I doubt any real commercial beekeeper has a problem with the stickiness of honey. I don't know what you mean by "clean extraction". Commercial beekeepers have feeding pretty well figured out. I don't think that there have been many, if any, comments from Commercial Beekeepers.

I run about 500 hives. So I am not a big commercial beekeeper. One concern might be a way to keep hives cool while on a semi parked or broken down for periods of time, like at the California State Line. But you'd want to talk to someone who runs bees across the country. Mine just go down and up the east coast, once a year. So overheating usually isn't a problem.


----------



## The Professor (May 18, 2011)

sqkcrk said:


> I doubt any real commercial beekeeper has a problem with the stickiness of honey. I don't know what you mean by "clean extraction".

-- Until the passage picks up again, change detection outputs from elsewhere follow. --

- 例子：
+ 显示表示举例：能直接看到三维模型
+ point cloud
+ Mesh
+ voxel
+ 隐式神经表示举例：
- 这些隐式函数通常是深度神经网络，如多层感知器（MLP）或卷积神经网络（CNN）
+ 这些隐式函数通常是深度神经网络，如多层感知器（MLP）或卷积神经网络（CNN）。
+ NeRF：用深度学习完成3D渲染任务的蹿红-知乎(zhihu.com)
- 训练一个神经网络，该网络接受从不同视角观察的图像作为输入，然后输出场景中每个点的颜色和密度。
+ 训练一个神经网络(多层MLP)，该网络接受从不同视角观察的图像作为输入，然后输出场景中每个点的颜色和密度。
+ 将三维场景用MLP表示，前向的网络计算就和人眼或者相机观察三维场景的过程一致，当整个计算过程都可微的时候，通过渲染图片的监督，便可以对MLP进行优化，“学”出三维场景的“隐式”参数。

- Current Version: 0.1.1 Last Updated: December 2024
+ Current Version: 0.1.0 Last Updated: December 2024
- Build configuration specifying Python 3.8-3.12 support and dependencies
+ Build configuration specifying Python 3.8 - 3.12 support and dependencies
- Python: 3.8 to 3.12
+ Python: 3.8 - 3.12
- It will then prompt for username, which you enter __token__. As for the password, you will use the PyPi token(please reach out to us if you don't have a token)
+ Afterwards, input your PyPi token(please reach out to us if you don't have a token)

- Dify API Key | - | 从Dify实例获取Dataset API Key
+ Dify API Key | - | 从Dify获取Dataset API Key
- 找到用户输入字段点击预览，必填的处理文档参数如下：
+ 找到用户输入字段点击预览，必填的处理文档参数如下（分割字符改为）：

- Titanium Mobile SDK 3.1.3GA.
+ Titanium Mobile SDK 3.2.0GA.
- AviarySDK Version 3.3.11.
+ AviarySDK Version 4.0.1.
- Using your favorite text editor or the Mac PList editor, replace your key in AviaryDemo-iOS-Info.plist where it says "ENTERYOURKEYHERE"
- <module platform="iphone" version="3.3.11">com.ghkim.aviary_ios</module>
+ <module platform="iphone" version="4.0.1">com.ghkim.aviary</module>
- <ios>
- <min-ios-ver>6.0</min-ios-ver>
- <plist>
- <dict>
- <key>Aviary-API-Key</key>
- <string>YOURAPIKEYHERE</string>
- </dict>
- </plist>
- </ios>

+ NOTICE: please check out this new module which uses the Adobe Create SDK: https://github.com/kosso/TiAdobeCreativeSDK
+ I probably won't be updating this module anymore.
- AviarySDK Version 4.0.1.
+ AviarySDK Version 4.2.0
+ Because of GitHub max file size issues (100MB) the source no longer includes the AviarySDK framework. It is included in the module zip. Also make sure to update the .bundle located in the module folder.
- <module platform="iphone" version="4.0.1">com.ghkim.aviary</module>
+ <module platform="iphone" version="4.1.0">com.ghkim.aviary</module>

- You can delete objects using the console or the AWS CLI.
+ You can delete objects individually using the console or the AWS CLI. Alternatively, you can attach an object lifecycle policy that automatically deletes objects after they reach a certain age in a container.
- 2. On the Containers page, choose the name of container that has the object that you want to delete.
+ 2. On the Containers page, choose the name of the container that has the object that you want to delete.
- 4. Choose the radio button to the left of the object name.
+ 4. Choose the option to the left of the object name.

Honey is honey and it will always be sticky. However, some did say it was a pet peeve because of its stickiness. If the honey could be extracted from comb to storage in a less messy way (clean extraction) then this pet peeve could be solved. I don't know the solution to this one, but at least I know it's a concern to some. I think you are right that I haven't heard from many commercial beekeepers. That's okay, but I hope some pet peeves from them will still come in.

My first thought on cooling hives on a parked semi would be pumping a spray of water above the hives periodically, much like rain falling on the hives, to get some evaporative cooling. However, I'd be surprised if anyone would buy a device to do this. In a pinch, I'd imagine taking a bucket of water and dousing the hives periodically, in the off chance of being stuck in the hot somewhere.


----------



## Ian (Jan 16, 2003)

So you have nothing in mind, just listening to find something. Sounds good to me!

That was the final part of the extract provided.